Instructions for the task. Each line below with the string "radius" should be copied.

=== Begin Enclosure ===

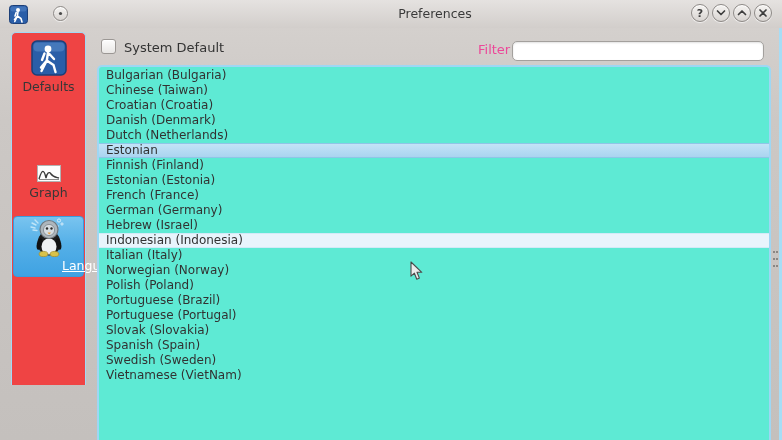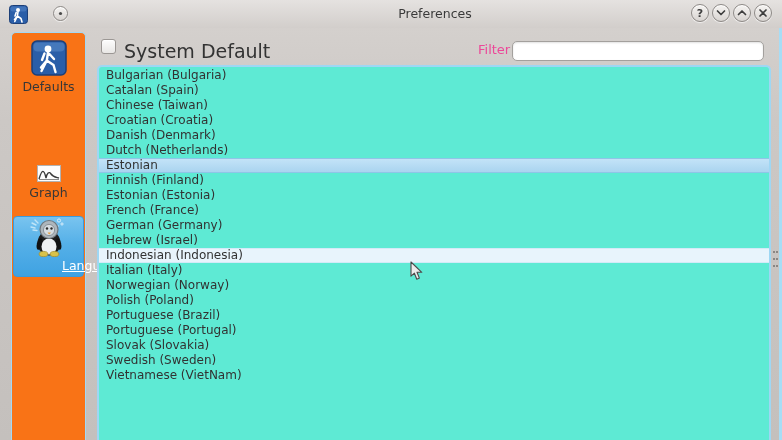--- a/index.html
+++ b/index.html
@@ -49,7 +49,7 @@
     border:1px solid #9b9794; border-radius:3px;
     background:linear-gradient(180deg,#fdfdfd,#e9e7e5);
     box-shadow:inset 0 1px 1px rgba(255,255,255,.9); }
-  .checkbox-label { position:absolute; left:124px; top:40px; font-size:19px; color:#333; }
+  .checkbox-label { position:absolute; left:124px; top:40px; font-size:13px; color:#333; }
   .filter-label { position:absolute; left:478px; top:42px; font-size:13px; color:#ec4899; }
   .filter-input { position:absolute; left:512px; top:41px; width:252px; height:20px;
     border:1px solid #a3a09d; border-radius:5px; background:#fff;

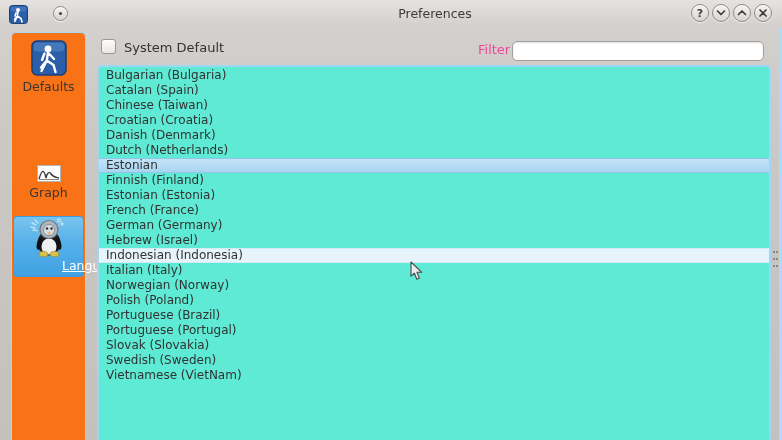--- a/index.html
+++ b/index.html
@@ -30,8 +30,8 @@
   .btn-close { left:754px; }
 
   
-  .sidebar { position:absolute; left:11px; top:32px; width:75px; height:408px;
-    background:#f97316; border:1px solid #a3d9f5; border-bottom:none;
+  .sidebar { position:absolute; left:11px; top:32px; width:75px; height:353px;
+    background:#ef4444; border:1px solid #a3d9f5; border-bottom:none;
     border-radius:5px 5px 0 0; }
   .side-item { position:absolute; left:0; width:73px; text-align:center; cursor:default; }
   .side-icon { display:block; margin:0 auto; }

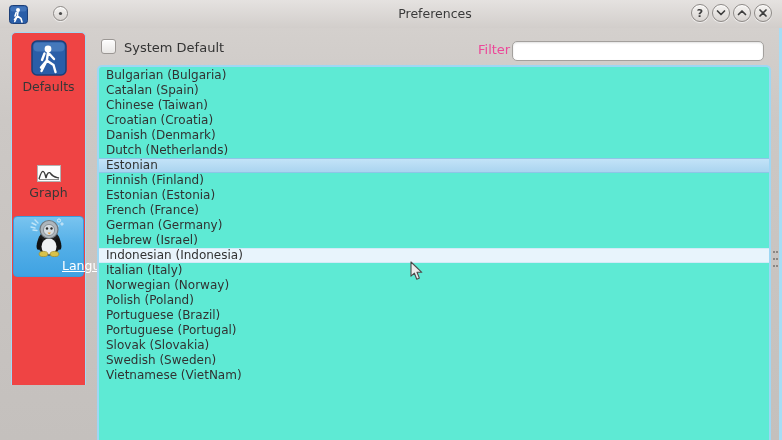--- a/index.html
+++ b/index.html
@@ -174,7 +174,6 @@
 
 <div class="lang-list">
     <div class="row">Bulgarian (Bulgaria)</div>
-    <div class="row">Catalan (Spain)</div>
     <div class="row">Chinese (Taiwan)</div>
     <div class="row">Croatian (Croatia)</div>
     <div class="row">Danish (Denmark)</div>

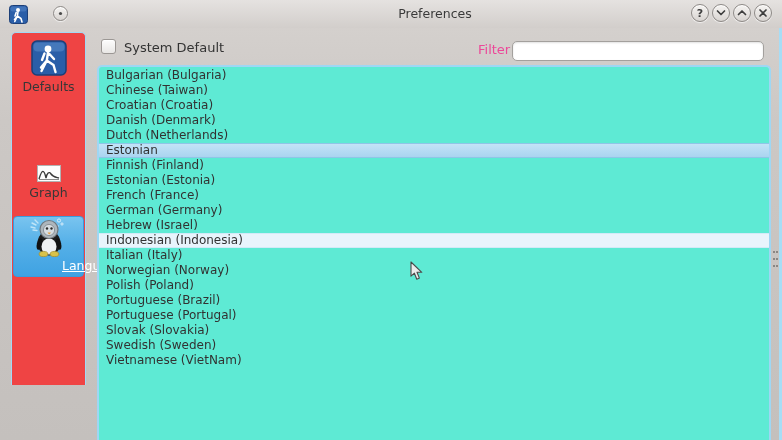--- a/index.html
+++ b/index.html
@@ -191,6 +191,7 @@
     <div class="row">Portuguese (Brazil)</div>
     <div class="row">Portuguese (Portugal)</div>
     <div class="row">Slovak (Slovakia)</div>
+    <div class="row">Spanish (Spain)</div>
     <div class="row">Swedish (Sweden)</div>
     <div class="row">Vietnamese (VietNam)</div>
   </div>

=== End Enclosure ===
=== Begin Enclosure ===

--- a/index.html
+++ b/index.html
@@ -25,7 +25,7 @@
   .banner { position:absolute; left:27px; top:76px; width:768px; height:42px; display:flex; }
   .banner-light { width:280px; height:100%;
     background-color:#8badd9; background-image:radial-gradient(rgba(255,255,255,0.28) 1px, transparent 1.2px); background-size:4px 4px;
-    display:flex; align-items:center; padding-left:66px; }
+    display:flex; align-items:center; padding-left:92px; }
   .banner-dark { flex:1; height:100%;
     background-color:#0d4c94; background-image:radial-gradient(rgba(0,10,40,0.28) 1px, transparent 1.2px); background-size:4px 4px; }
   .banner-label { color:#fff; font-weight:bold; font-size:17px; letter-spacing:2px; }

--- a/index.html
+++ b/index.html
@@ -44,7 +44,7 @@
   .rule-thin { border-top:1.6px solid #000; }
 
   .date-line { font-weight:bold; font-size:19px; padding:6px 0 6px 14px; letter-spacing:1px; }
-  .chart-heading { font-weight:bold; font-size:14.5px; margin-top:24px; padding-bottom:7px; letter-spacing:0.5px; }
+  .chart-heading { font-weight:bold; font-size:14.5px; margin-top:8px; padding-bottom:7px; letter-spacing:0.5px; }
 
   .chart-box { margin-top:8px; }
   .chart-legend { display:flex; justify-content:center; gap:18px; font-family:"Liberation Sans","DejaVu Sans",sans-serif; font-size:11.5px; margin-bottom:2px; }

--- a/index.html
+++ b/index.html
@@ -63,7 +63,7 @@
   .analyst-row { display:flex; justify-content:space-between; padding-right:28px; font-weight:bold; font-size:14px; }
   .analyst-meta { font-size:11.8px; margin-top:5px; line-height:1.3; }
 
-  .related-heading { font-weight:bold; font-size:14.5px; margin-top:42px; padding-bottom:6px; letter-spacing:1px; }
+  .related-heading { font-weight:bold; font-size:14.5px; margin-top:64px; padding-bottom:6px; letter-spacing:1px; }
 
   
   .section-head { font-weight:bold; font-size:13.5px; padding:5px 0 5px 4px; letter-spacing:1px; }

=== End Enclosure ===
=== Begin Enclosure ===

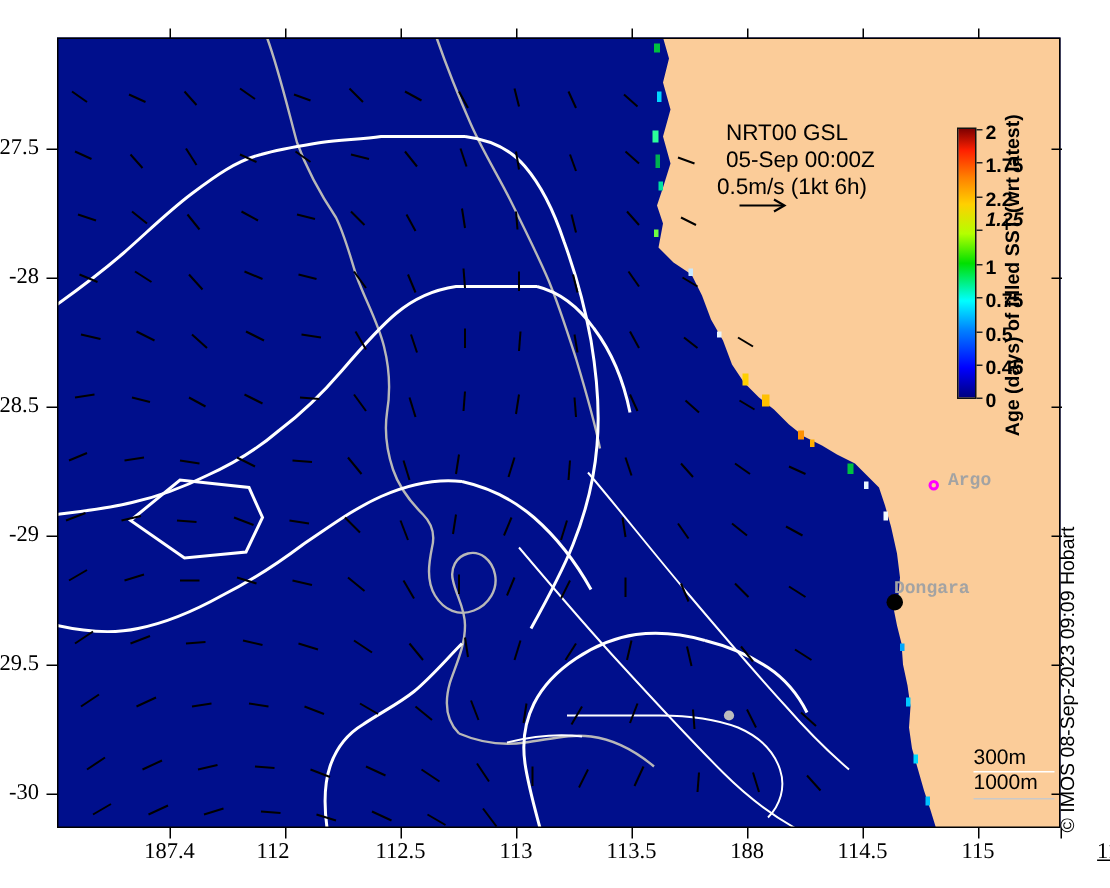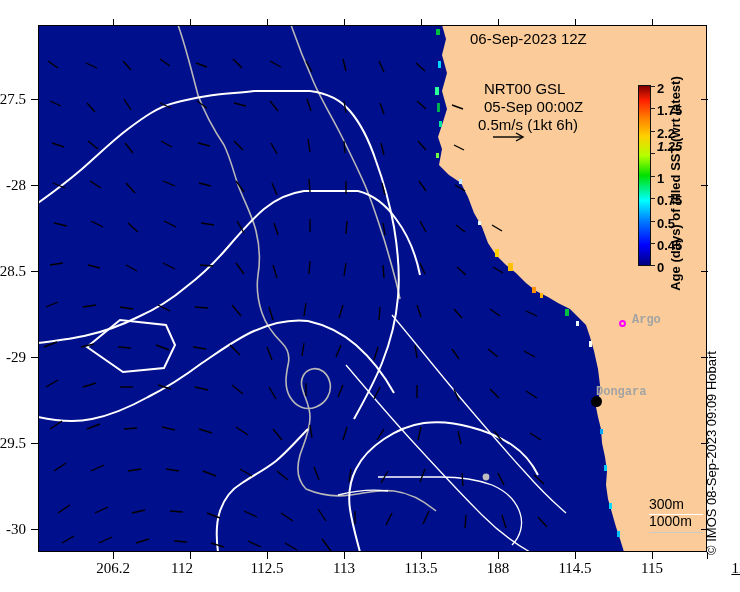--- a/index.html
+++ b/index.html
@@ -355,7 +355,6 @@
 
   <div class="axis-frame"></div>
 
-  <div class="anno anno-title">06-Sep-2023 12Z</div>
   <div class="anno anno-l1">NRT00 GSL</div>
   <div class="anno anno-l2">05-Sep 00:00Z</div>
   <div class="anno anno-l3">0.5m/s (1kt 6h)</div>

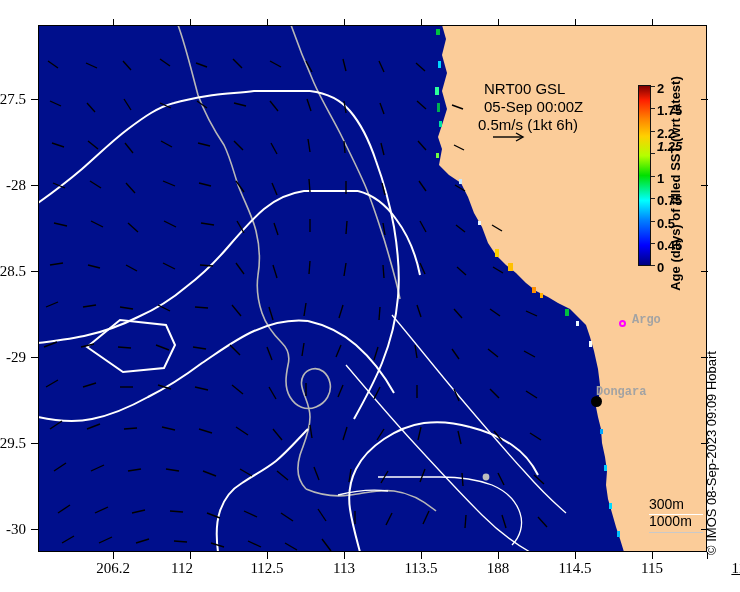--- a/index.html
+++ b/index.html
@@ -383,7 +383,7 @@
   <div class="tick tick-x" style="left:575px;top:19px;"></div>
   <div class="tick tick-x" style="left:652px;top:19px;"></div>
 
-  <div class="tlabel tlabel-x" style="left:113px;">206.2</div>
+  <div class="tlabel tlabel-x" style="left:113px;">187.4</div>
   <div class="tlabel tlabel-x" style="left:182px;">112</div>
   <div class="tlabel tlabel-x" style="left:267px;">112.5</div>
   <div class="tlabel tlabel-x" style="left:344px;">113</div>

=== End Enclosure ===

Solution.
     border:1px solid #9b9794; border-radius:3px;
     border:1px solid #a3a09d; border-radius:5px; background:#fff;
     border-radius:5px 5px 0 0; }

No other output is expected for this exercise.